This event, organized by the Municipal People’s Government of Nanjing, is taking place from 27th September to 9th October 2009 in Nanjing, China. Time controls are 90 minutes for 40 moves and 60 minutes for the rest of the game, with no increment. The tournament is a six-player double round robin and has a total prize fund of 250,000 Euros, with the winner taking 80,000 Euros.

Round five

Round 5: Friday, October 2nd, 2009
Peter Leko 
½-½
 Dmitry Jakovenko
Magnus Carlsen 
1-0
 Teimour Radjabov
Veselin Topalov 
½-½
 Wang Yue

Carlsen,M (2772) - Radjabov,T (2757) [B30]
2nd Pearl Spring Nanjing CHN (5), 02.10.2009


Azeri GM Teimour Radjabov preparing to do battle

1.e4 c5 2.Nf3 Nc6. Radjabov wants to play the Sveshnikov, but Carlsen prevents that with his next move.


Magnus Carlsen prevents the Sveshnikov

3.Bb5 e6. The main variation is 3...g6. 4.0-0 Nge7. This is how Radjabov often plays against the Rossolimo System.
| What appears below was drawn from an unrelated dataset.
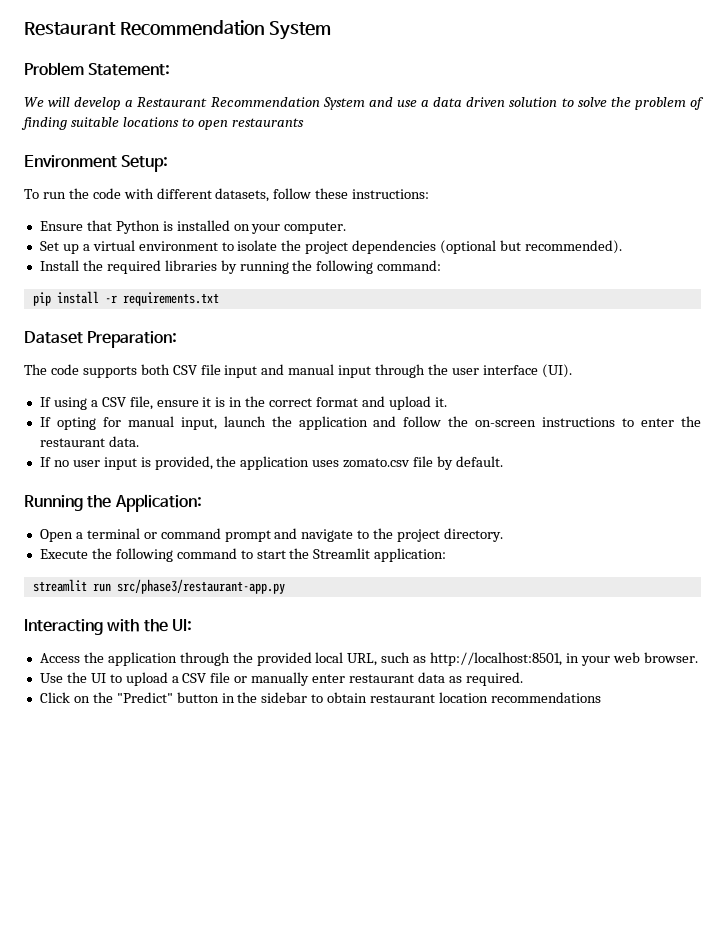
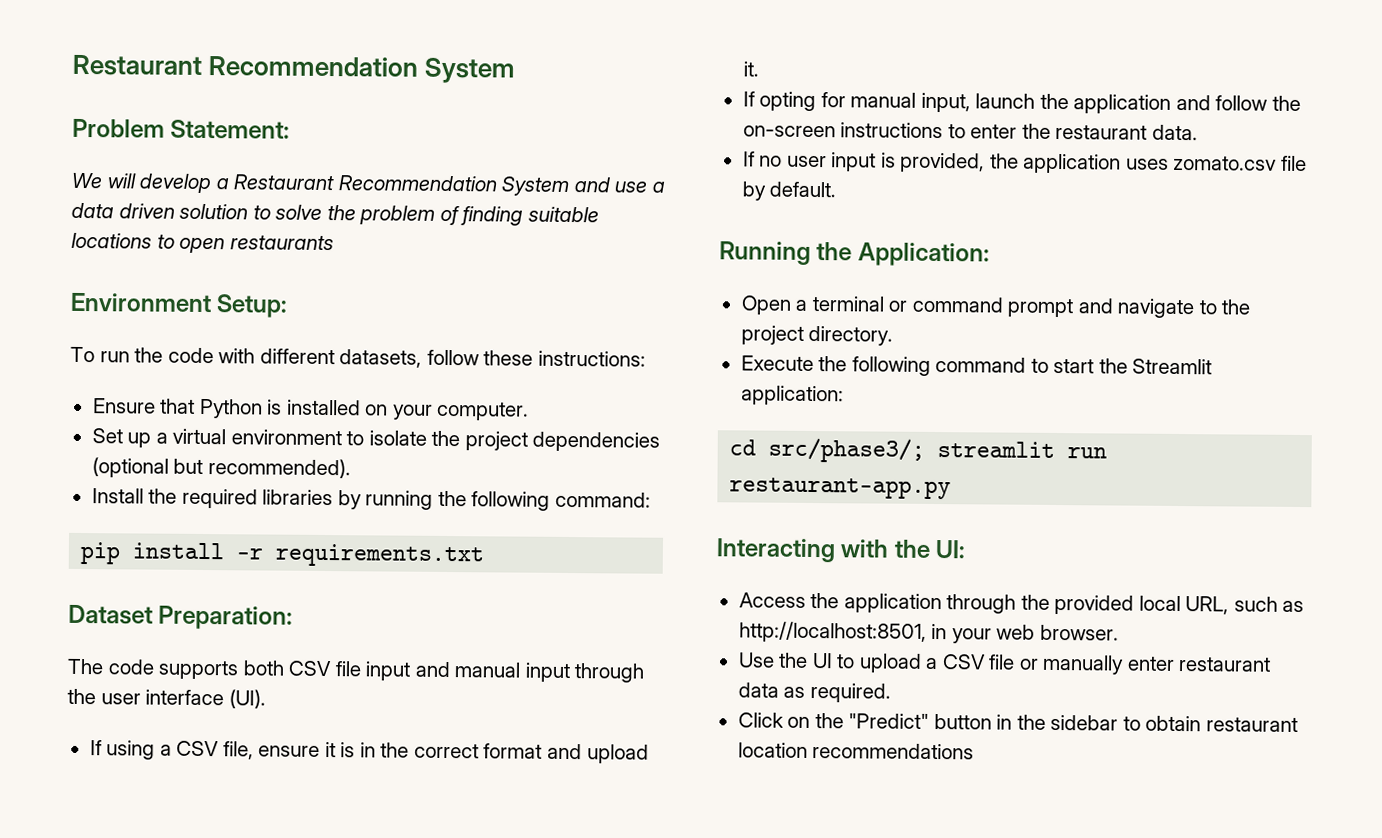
- streamlit run src/phase3/restaurant-app.py
+ cd src/phase3/; streamlit run restaurant-app.py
5.c3. 5.Nc3 Nd4 6.Nxd4 cxd4 7.Ne2 a6 8.Ba4 Nc6 9.d3 b5 10.Bb3 Bc5 11.f4 Qh4 12.Bd2 Bb7 13.Kh1 Qe7 14.Qe1 g6 15.c3 dxc3 16.Bxc3 Bb4 17.d4 Bxc3 18.Qxc3 Qb4 19.Qe3 Na5 20.d5 0-0 21.Rad1 Rae8 22.Ng3 Nxb3 23.axb3 f5 24.Qa7 Bc8 25.Qe3 Bb7 26.Qa7 Bc8 27.Qe3 1/2-1/2 Movsesian,S (2751)-Radjabov,T (2761)/Wijk aan Zee 2009/CB06_2009.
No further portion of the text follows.